Stored items from a collection
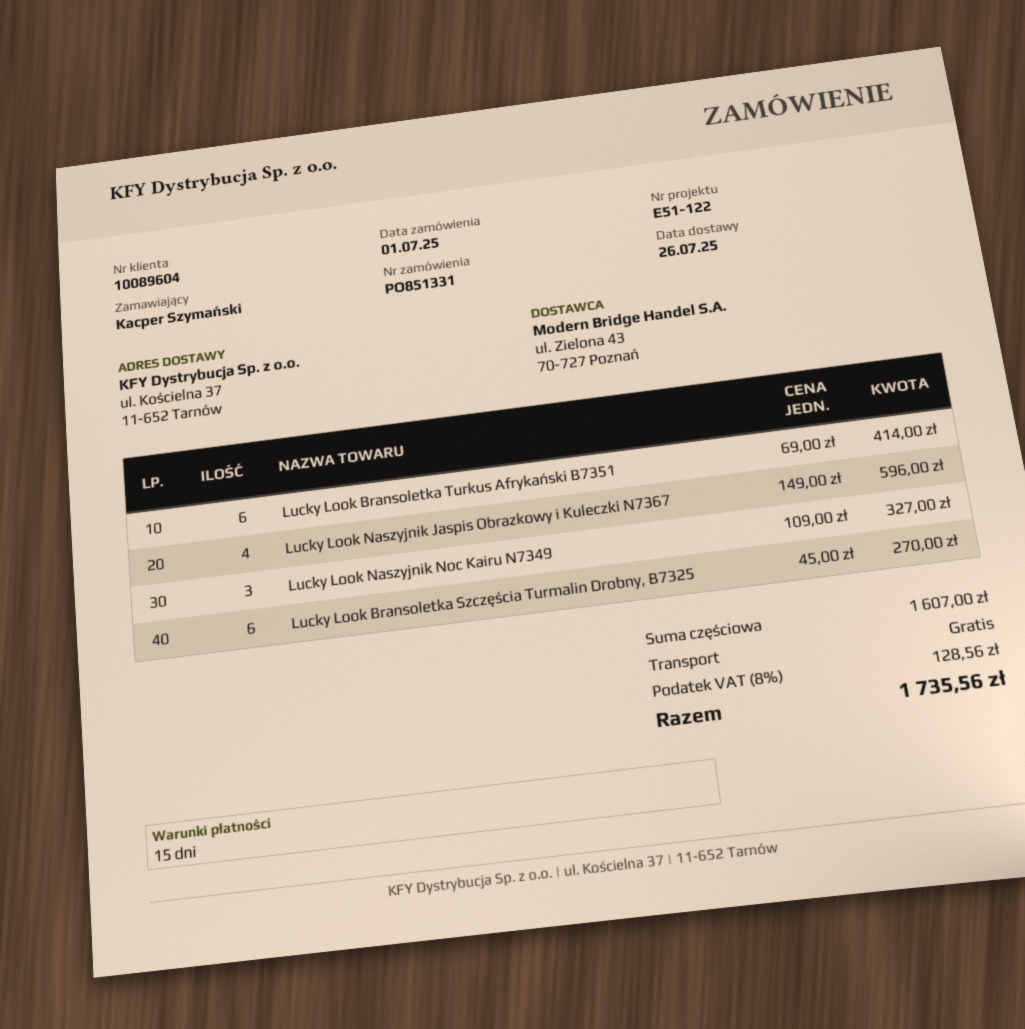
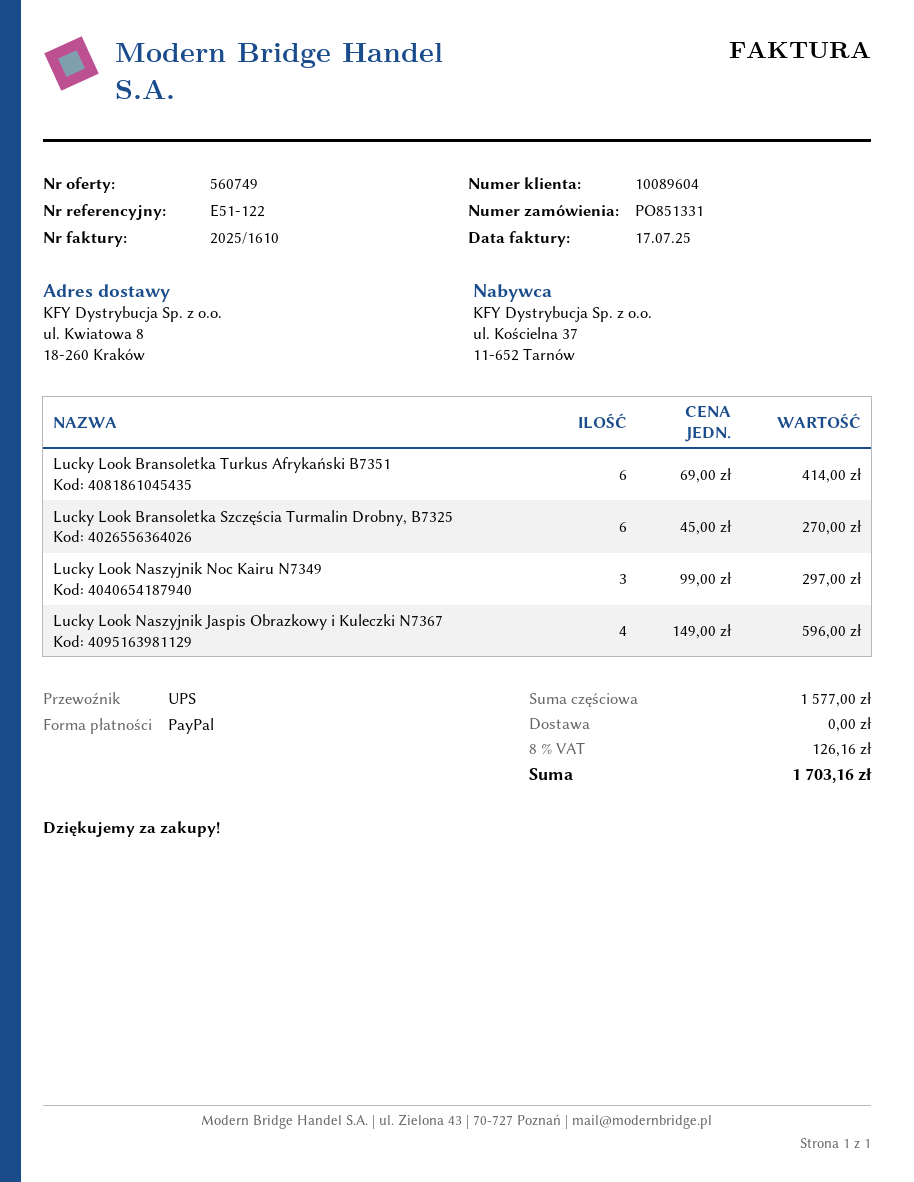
ship to: ul. Kościelna 37, 11-652 Tarnów -> ul. Kwiatowa 8, 18-260 Kraków
Lucky Look Naszyjnik Noc Kairu N7349: 3 x 109.00 = 327.00 -> 3 x 99.00 = 297.00
subtotal: 1607.00 -> 1577.00
tax: 8% = 128.56 -> 8% = 126.16
total: 1735.56 -> 1703.16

Exercise instructions: Leave out the pictures, and give all the records again exactly.

Response to the task:
ship to: ul. Kościelna 37, 11-652 Tarnów -> ul. Kwiatowa 8, 18-260 Kraków
Lucky Look Naszyjnik Noc Kairu N7349: 3 x 109.00 = 327.00 -> 3 x 99.00 = 297.00
subtotal: 1607.00 -> 1577.00
tax: 8% = 128.56 -> 8% = 126.16
total: 1735.56 -> 1703.16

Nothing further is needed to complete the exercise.